State the number of lines in these records holding "Aufrufe". Say nothing more.

_Records for this exercise:_
=-=-=
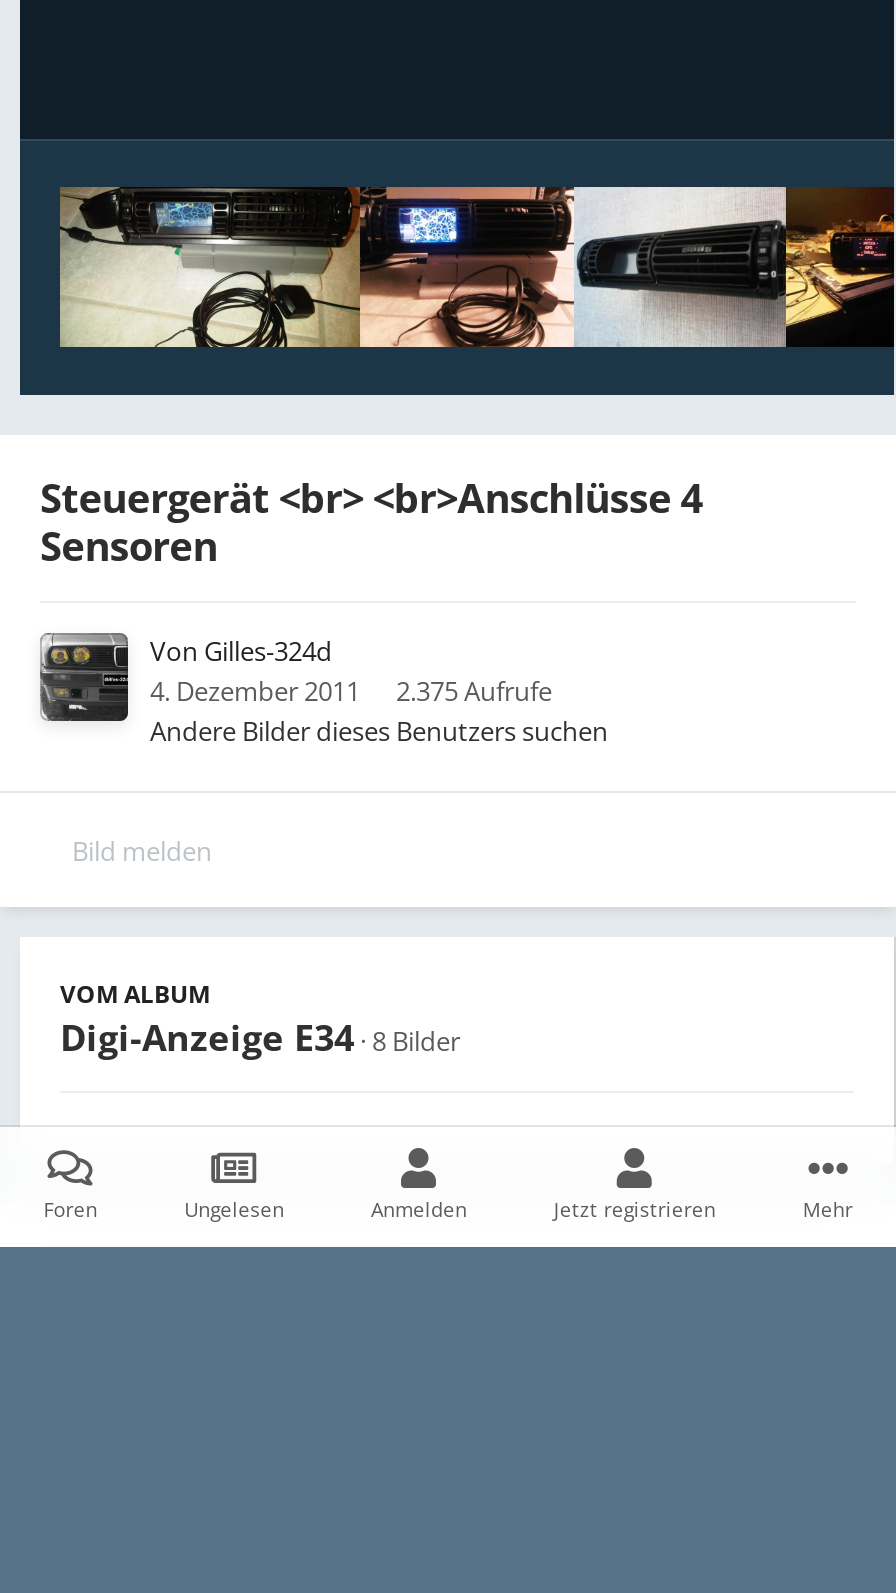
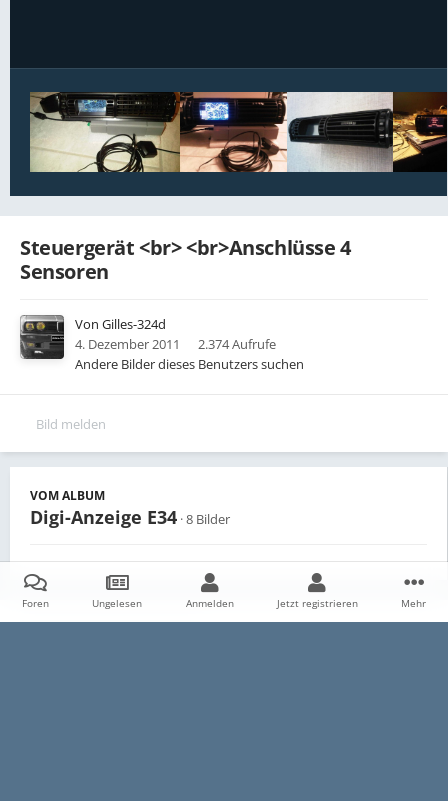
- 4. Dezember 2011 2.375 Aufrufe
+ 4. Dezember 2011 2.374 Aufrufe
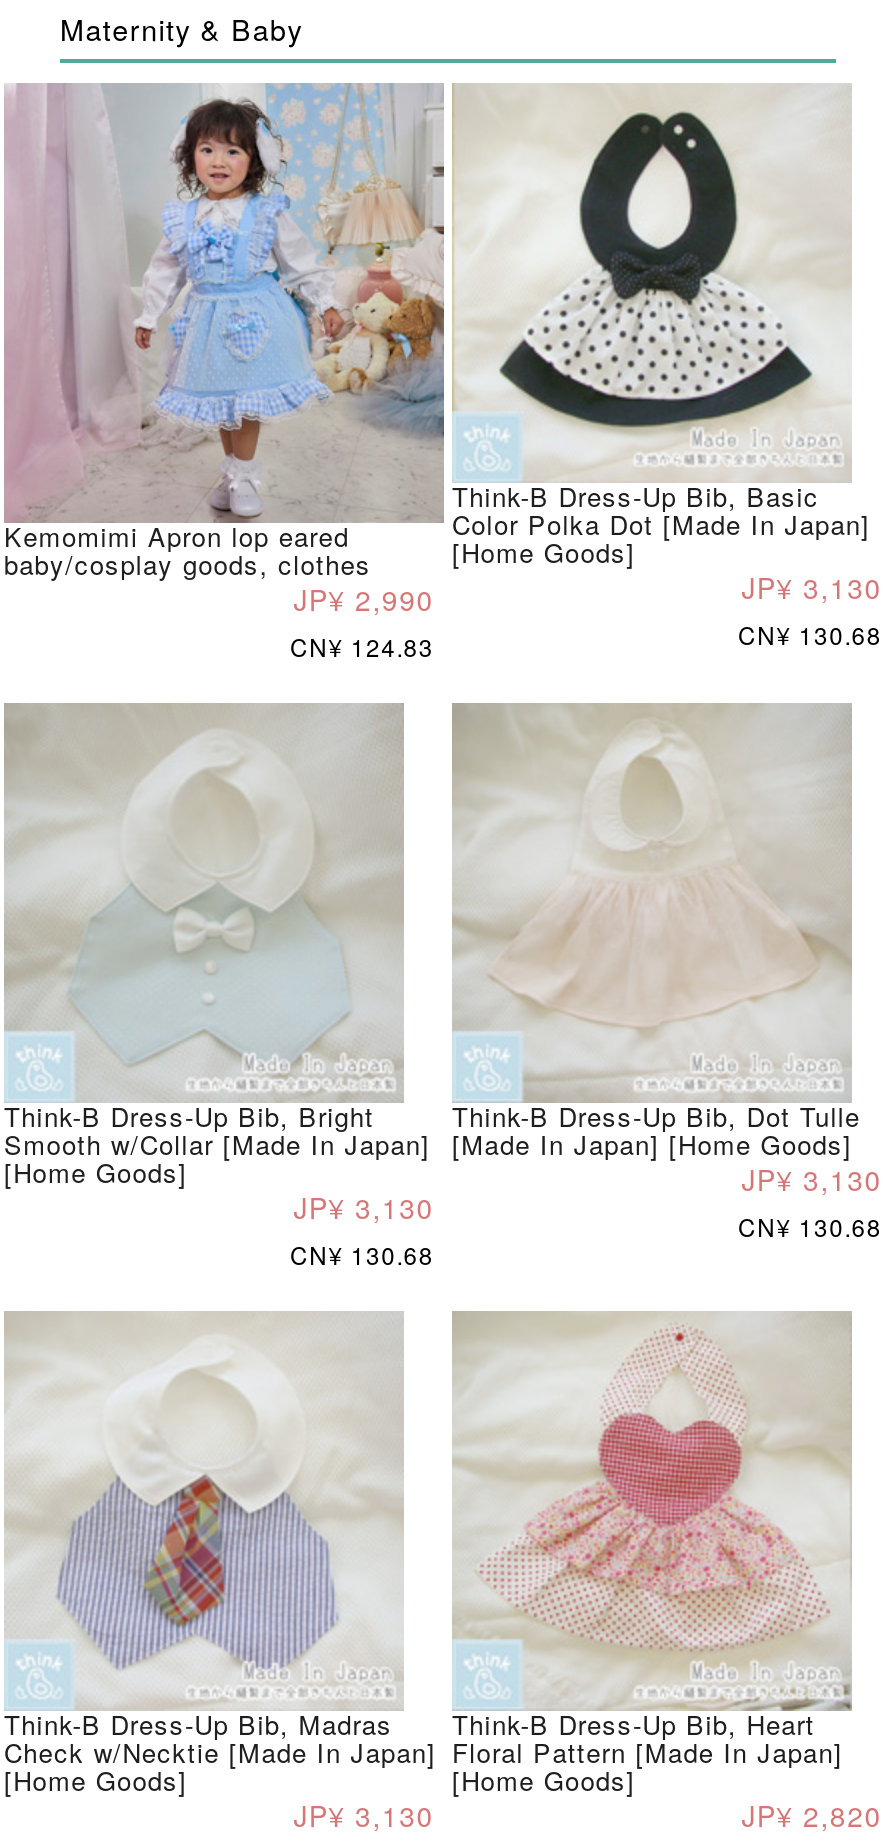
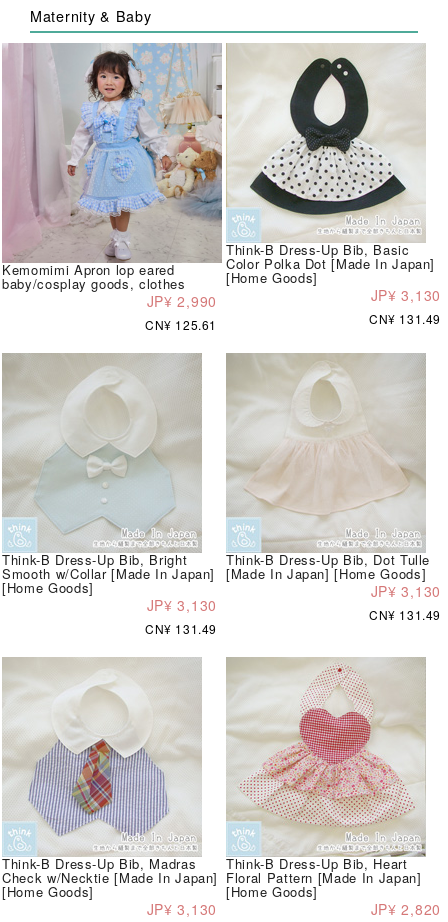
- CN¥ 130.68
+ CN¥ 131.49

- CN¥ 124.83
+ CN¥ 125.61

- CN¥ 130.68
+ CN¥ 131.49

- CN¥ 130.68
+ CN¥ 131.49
=-=-=
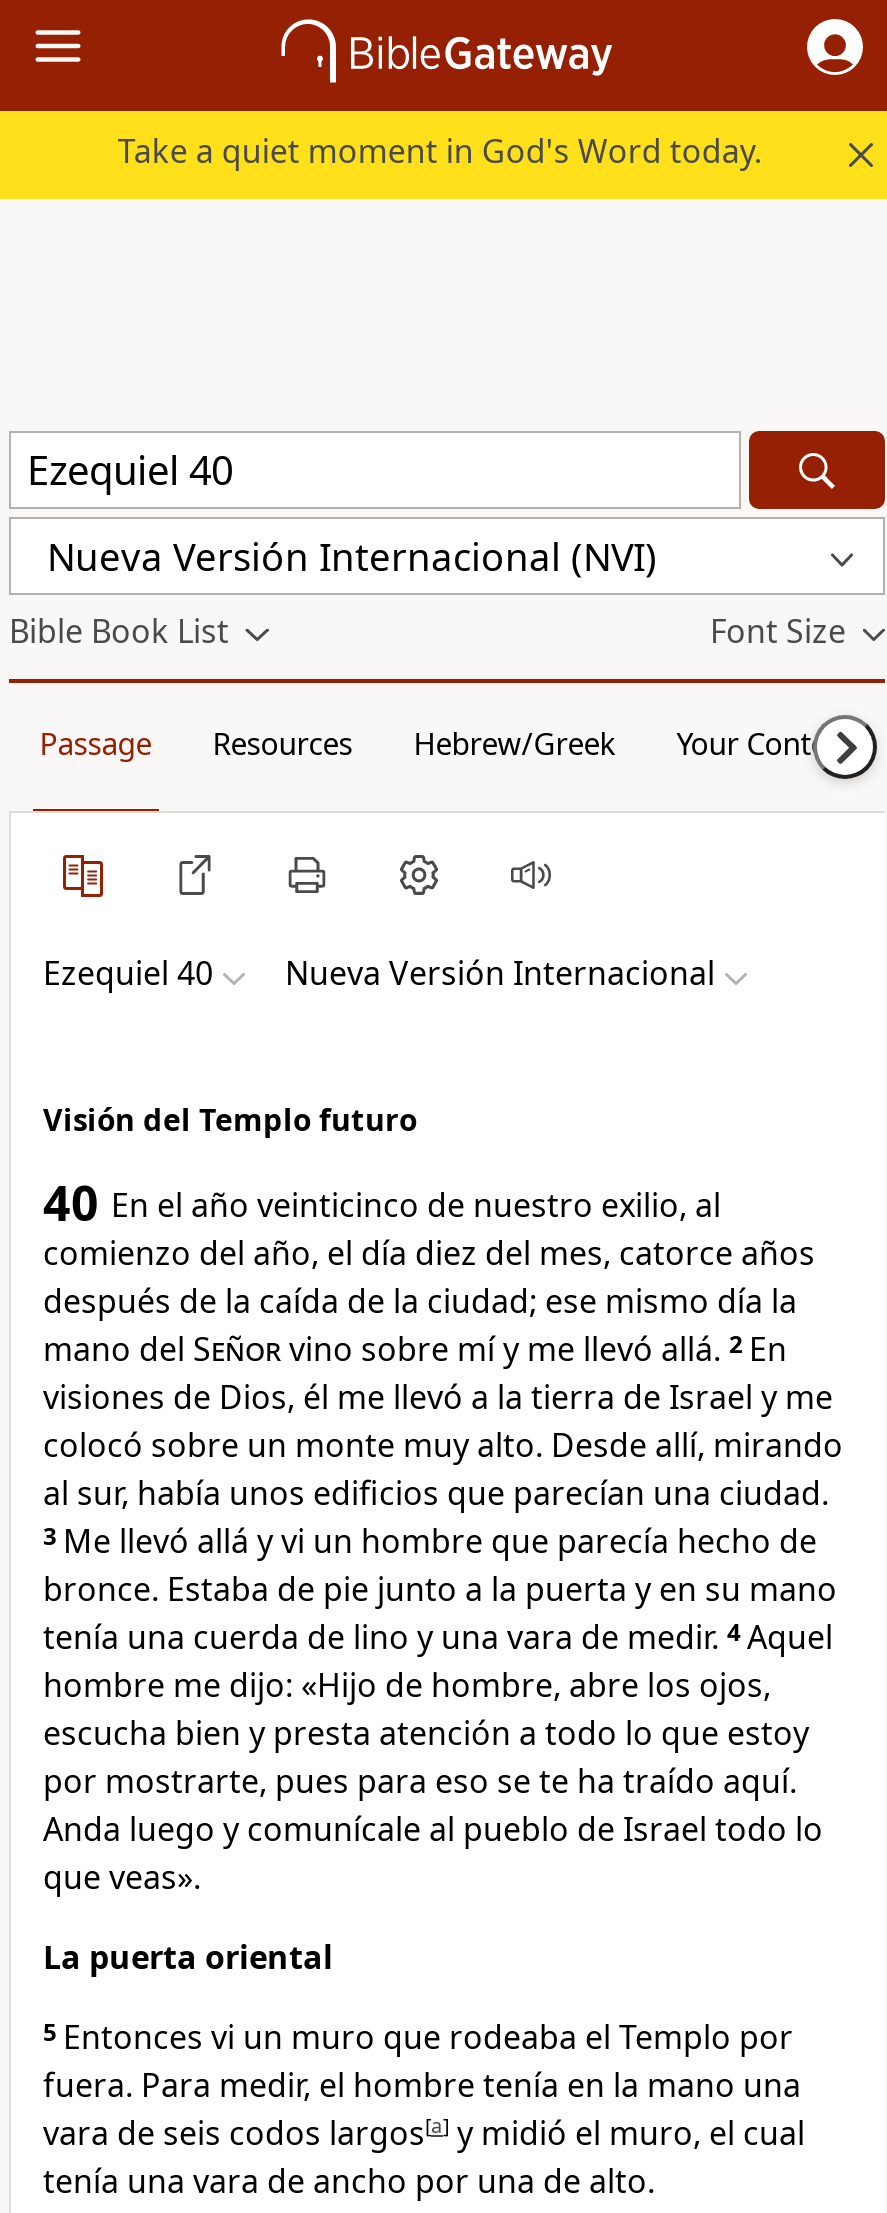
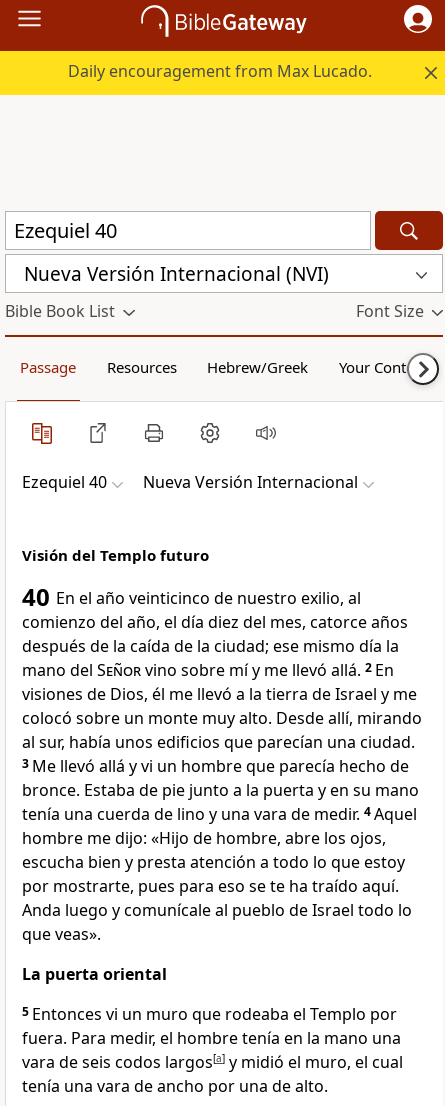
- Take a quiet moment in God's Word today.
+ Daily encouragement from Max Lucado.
=-=-=
_Exercise output:_ 2